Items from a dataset
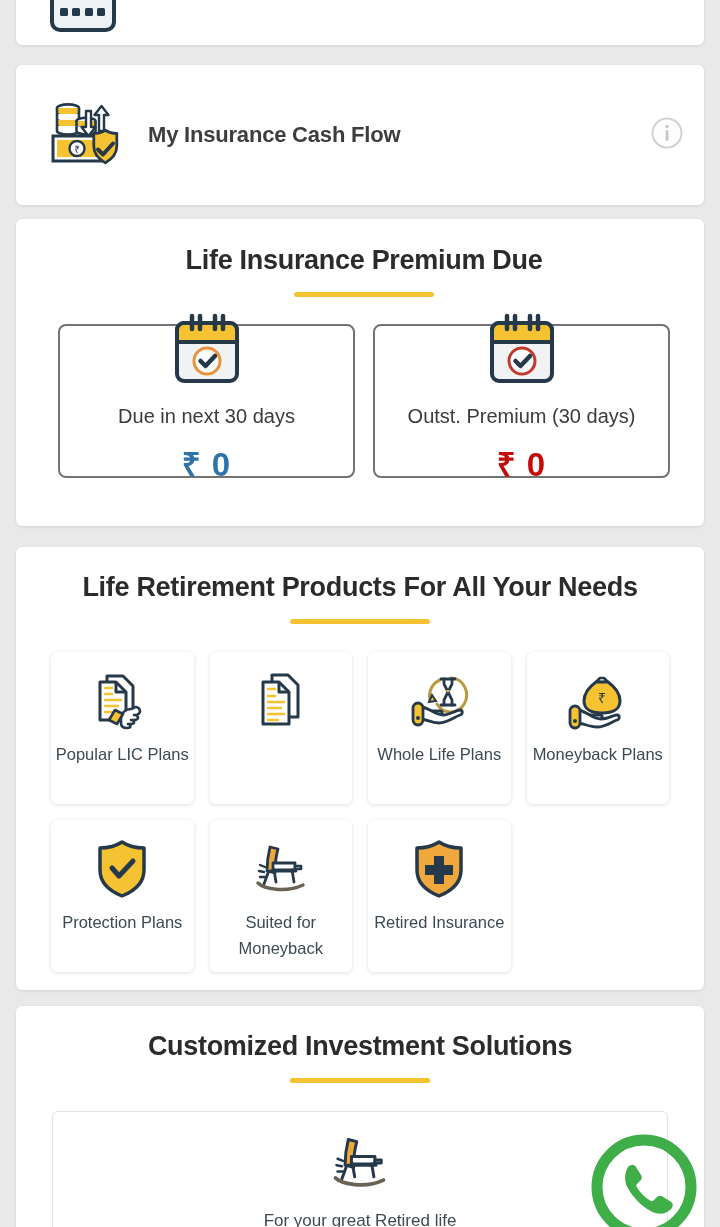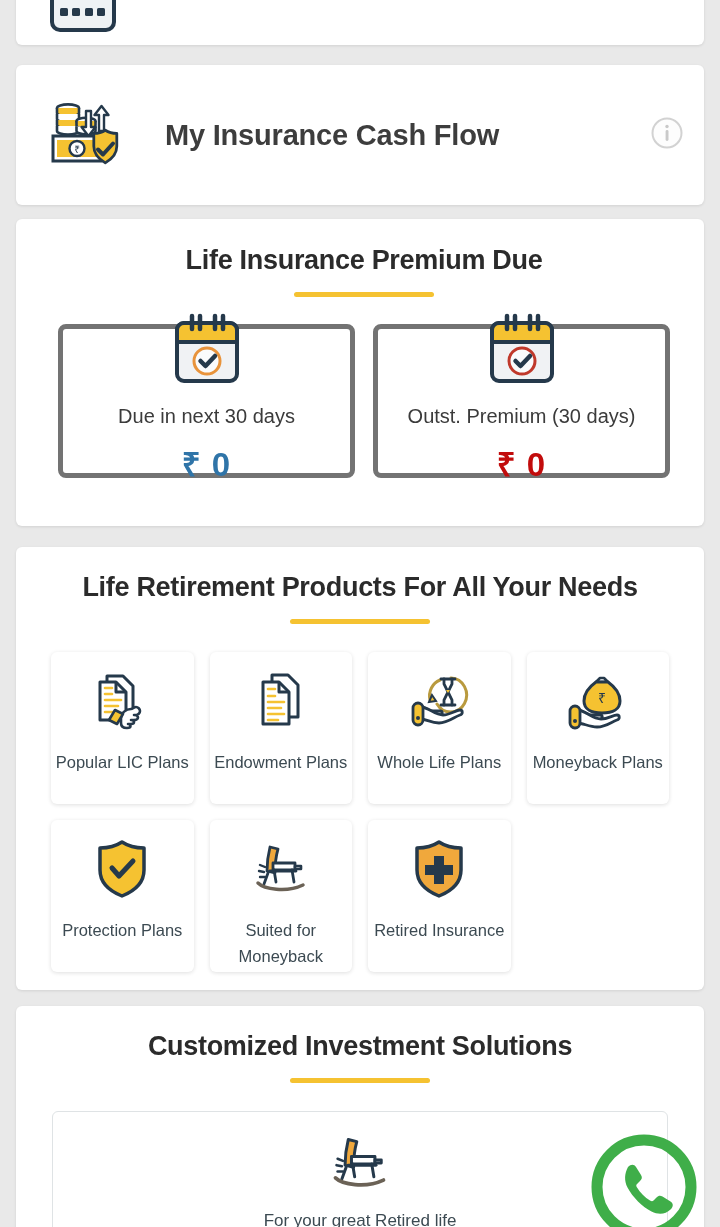--- a/index.html
+++ b/index.html
@@ -38,22 +38,22 @@
   #card-cashflow { top: 65px; height: 140px; }
   .cashflow-row {
     display: flex;
     align-items: center;
     height: 140px;
     padding: 0 20px 0 30px;
   }
   .cashflow-icon { width: 80px; flex: 0 0 80px; }
   .cashflow-title {
     flex: 1;
-    margin-left: 39px;
-    font-size: 29px;
+    margin-left: 22px;
+    font-size: 22px;
     font-weight: 700;
     color: #3d3d3d;
     letter-spacing: -0.2px;
   }
   .info-icon { flex: 0 0 34px; }
 
   
   .section-title {
     text-align: center;
     font-size: 27px;
@@ -72,21 +72,21 @@
   
   #card-premium { top: 219px; height: 307px; padding-top: 26px; padding-left: 8px; }
   .premium-tiles {
     display: flex;
     gap: 18px;
     padding: 0 34px;
     margin-top: 27px;
   }
   .premium-tile {
     flex: 1;
-    border: 5px solid #737373;
+    border: 2px solid #737373;
     border-radius: 8px;
     height: 154px;
     display: flex;
     flex-direction: column;
     align-items: center;
     justify-content: center;
     background: #fff;
   }
   .premium-tile .cal { margin-top: -4px; }
   .premium-label {
@@ -122,21 +122,21 @@
     align-items: center;
     padding-top: 18px;
   }
   .product-tile .picon {
     height: 62px;
     display: flex;
     align-items: center;
     justify-content: center;
   }
   .product-label {
-    margin-top: 18px;
+    margin-top: 10px;
     font-size: 16.5px;
     line-height: 1.55;
     text-align: center;
     color: #3c4a52;
     padding: 0 4px;
   }
 
   
   #card-invest { top: 1006px; height: 240px; padding-top: 25px; }
   .invest-tile {
@@ -317,21 +317,20 @@
             <g stroke="#f5c231" stroke-width="2.6" stroke-linecap="round">
               <line x1="18" y1="19" x2="25" y2="19"></line>
               <line x1="18" y1="26" x2="25" y2="26"></line>
               <line x1="18" y1="32" x2="34" y2="32"></line>
               <line x1="18" y1="38" x2="31" y2="38"></line>
               <line x1="18" y1="44" x2="34" y2="44"></line>
               <line x1="18" y1="50" x2="28" y2="50"></line>
             </g>
           </svg>
         </span>
-        <div class="product-label">Endowment Plans</div>
       </div>
 
       <div class="product-tile">
         <span class="picon">
           <svg width="62" height="62" viewBox="0 0 62 62">
             <path d="M43 8a16 17 0 1 1 -14 26" fill="none" stroke="#b99a3e" stroke-width="3" stroke-linecap="round"></path>
             <path d="M22 30a16 17 0 0 1 10-20" fill="none" stroke="#b99a3e" stroke-width="3" stroke-linecap="round"></path>
             <path d="M24 25l-3 7 7-1z" fill="#f5c231" stroke="#25394b" stroke-width="2"></path>
             <g stroke="#25394b" stroke-width="2.8" fill="none" stroke-linecap="round">
               <line x1="33" y1="9" x2="47" y2="9"></line>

What is expected
Some lines in the data above may hold the word "class". Say how many, with no other words.

Finished task
3